= Beginning of Section =
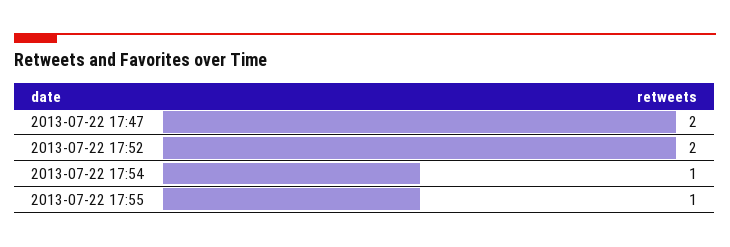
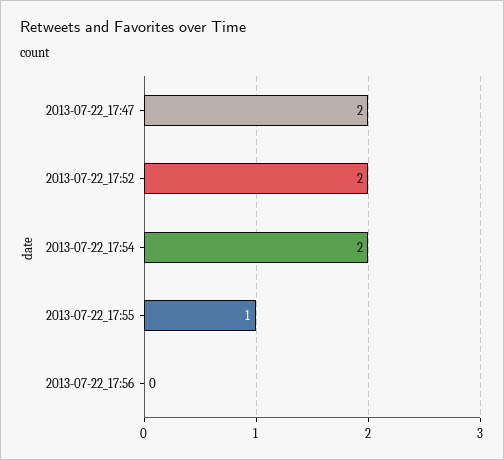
2013-07-22 17:54: 1 -> 2
2013-07-22_17:56: none -> 0

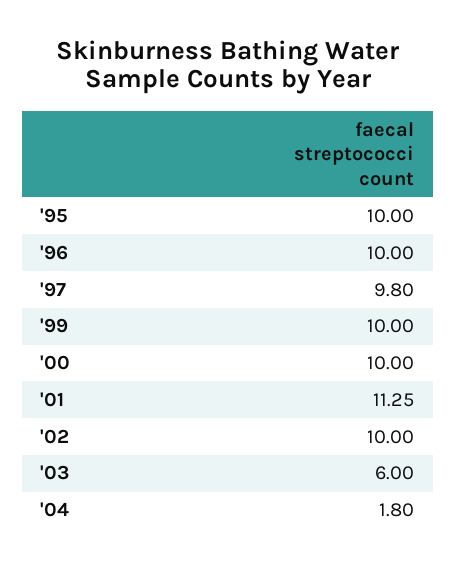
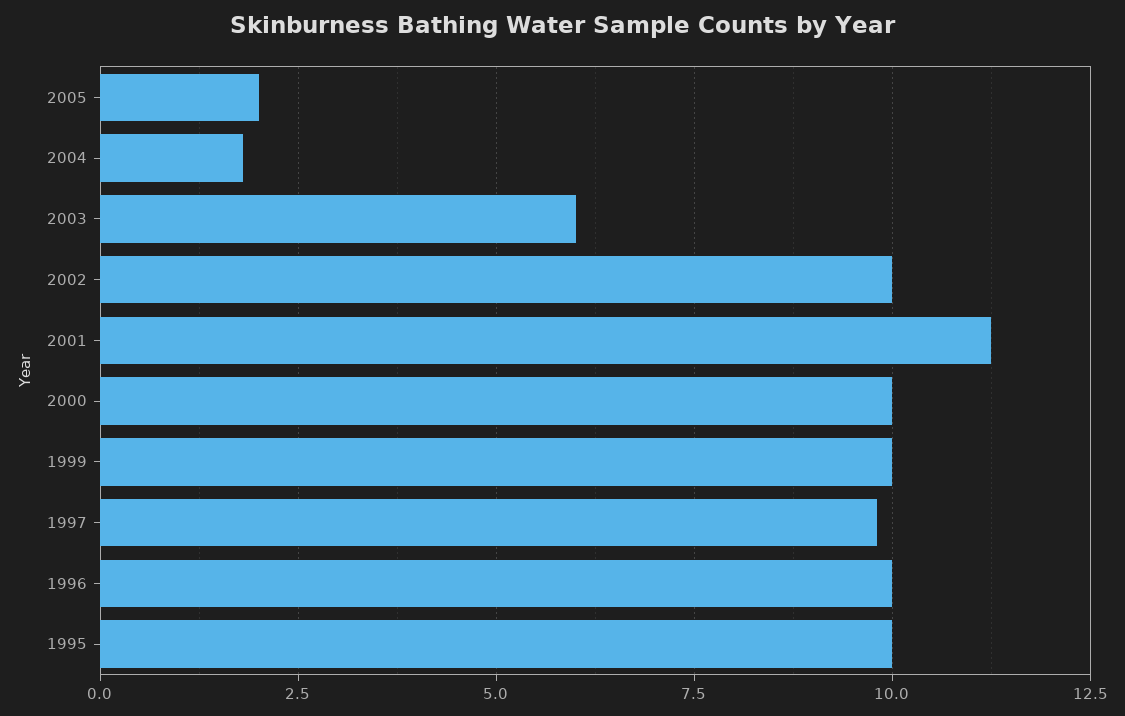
2005: none -> 2

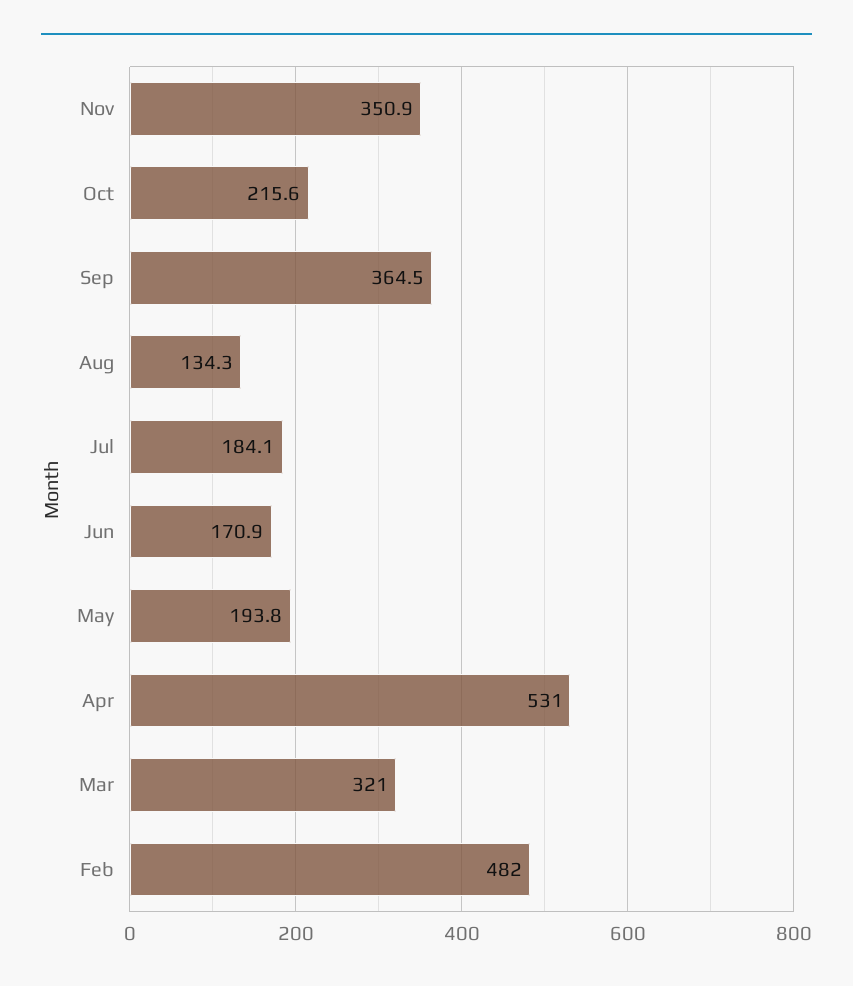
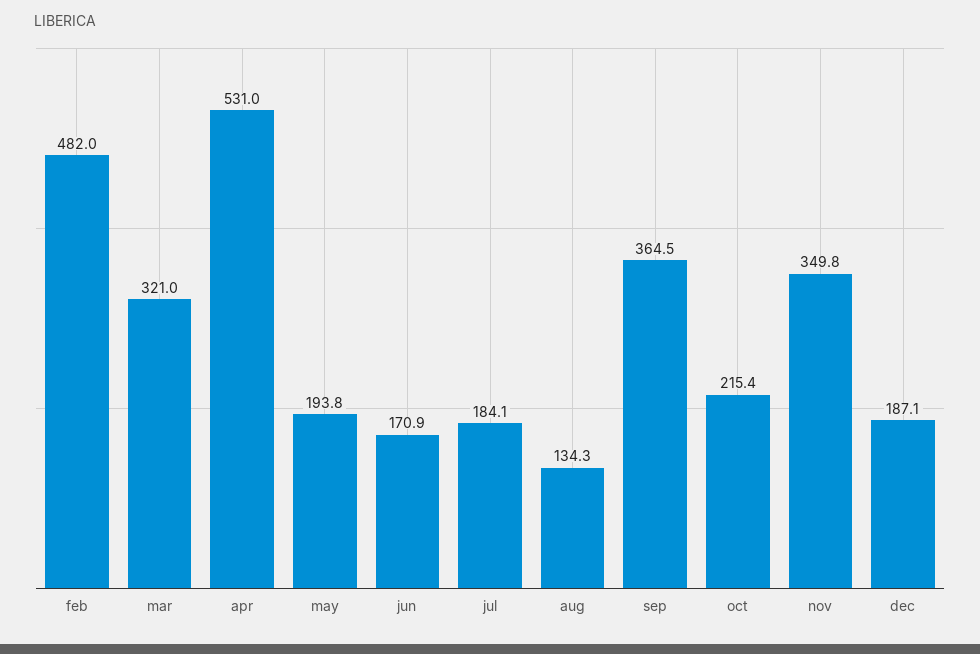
Nov: 350.9 -> 349.8
Oct: 215.6 -> 215.4
dec: none -> 187.1

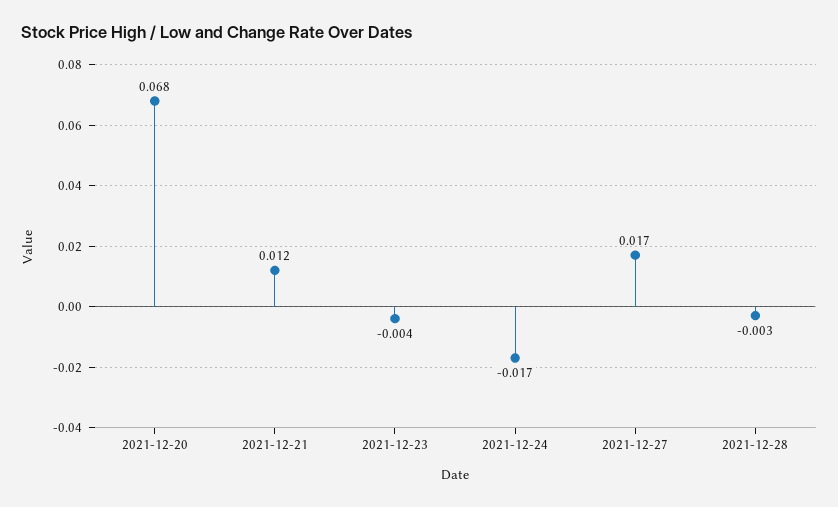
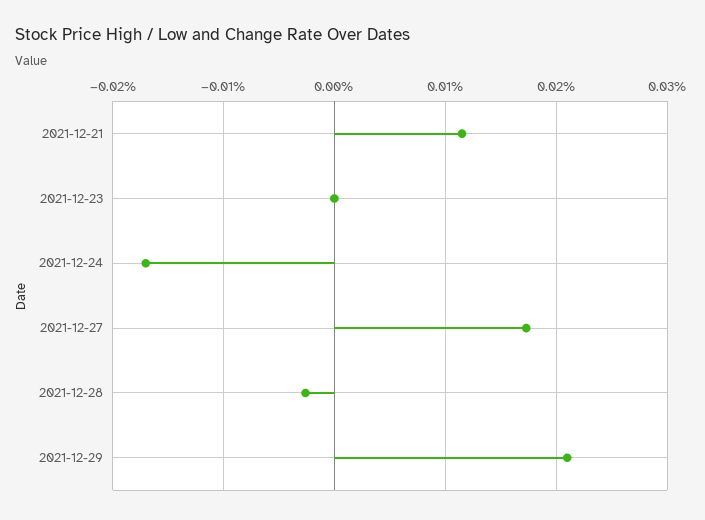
2021-12-20: 0.068 -> none
2021-12-23: -0.004 -> 0
2021-12-29: none -> 0.021

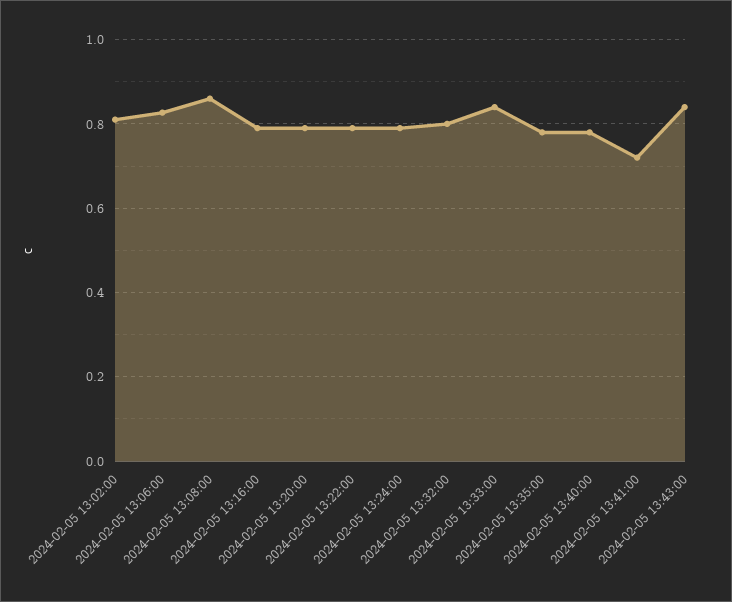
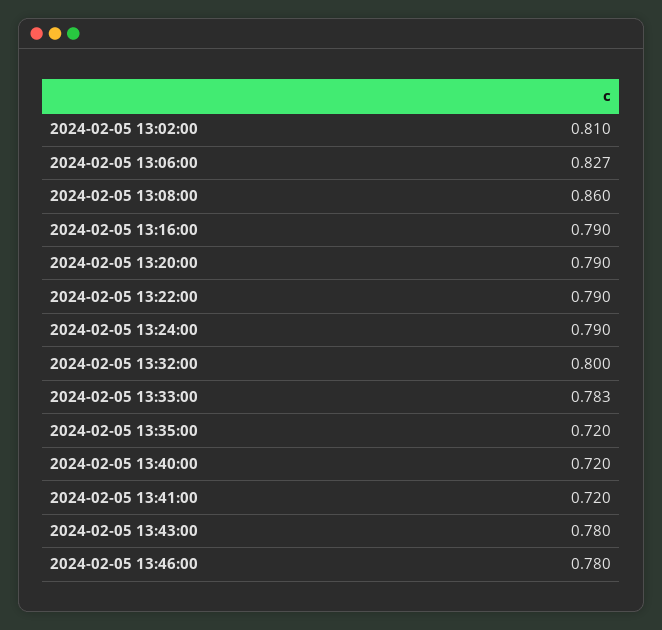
2024-02-05 13:33:00: 0.84 -> 0.783
2024-02-05 13:35:00: 0.78 -> 0.72
2024-02-05 13:40:00: 0.78 -> 0.72
2024-02-05 13:43:00: 0.84 -> 0.78
2024-02-05 13:46:00: none -> 0.78

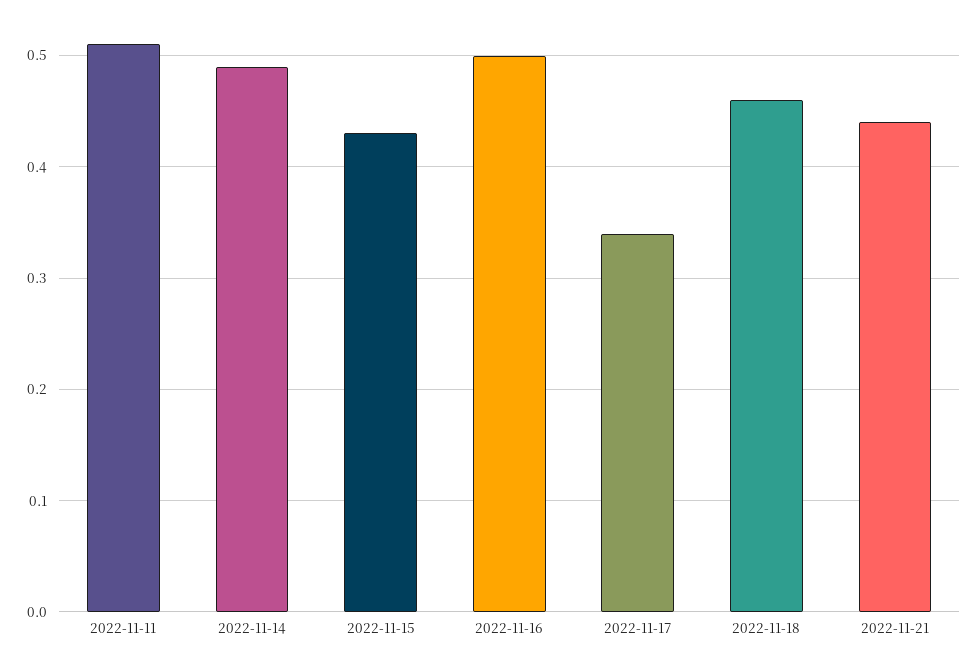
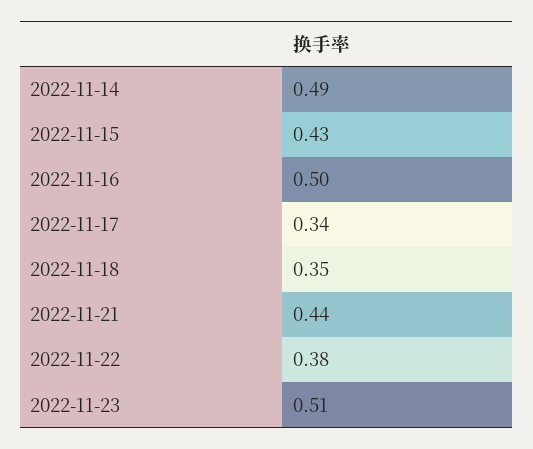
2022-11-11: 0.51 -> none
2022-11-18: 0.46 -> 0.35
2022-11-22: none -> 0.38
2022-11-23: none -> 0.51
= End of Section =
▸ **Task instructions**
Please copy the records above word for word, leaving out every picture.

▸ **Answer to this exercise**
2013-07-22 17:54: 1 -> 2
2013-07-22_17:56: none -> 0

2005: none -> 2

Nov: 350.9 -> 349.8
Oct: 215.6 -> 215.4
dec: none -> 187.1

2021-12-20: 0.068 -> none
2021-12-23: -0.004 -> 0
2021-12-29: none -> 0.021

2024-02-05 13:33:00: 0.84 -> 0.783
2024-02-05 13:35:00: 0.78 -> 0.72
2024-02-05 13:40:00: 0.78 -> 0.72
2024-02-05 13:43:00: 0.84 -> 0.78
2024-02-05 13:46:00: none -> 0.78

2022-11-11: 0.51 -> none
2022-11-18: 0.46 -> 0.35
2022-11-22: none -> 0.38
2022-11-23: none -> 0.51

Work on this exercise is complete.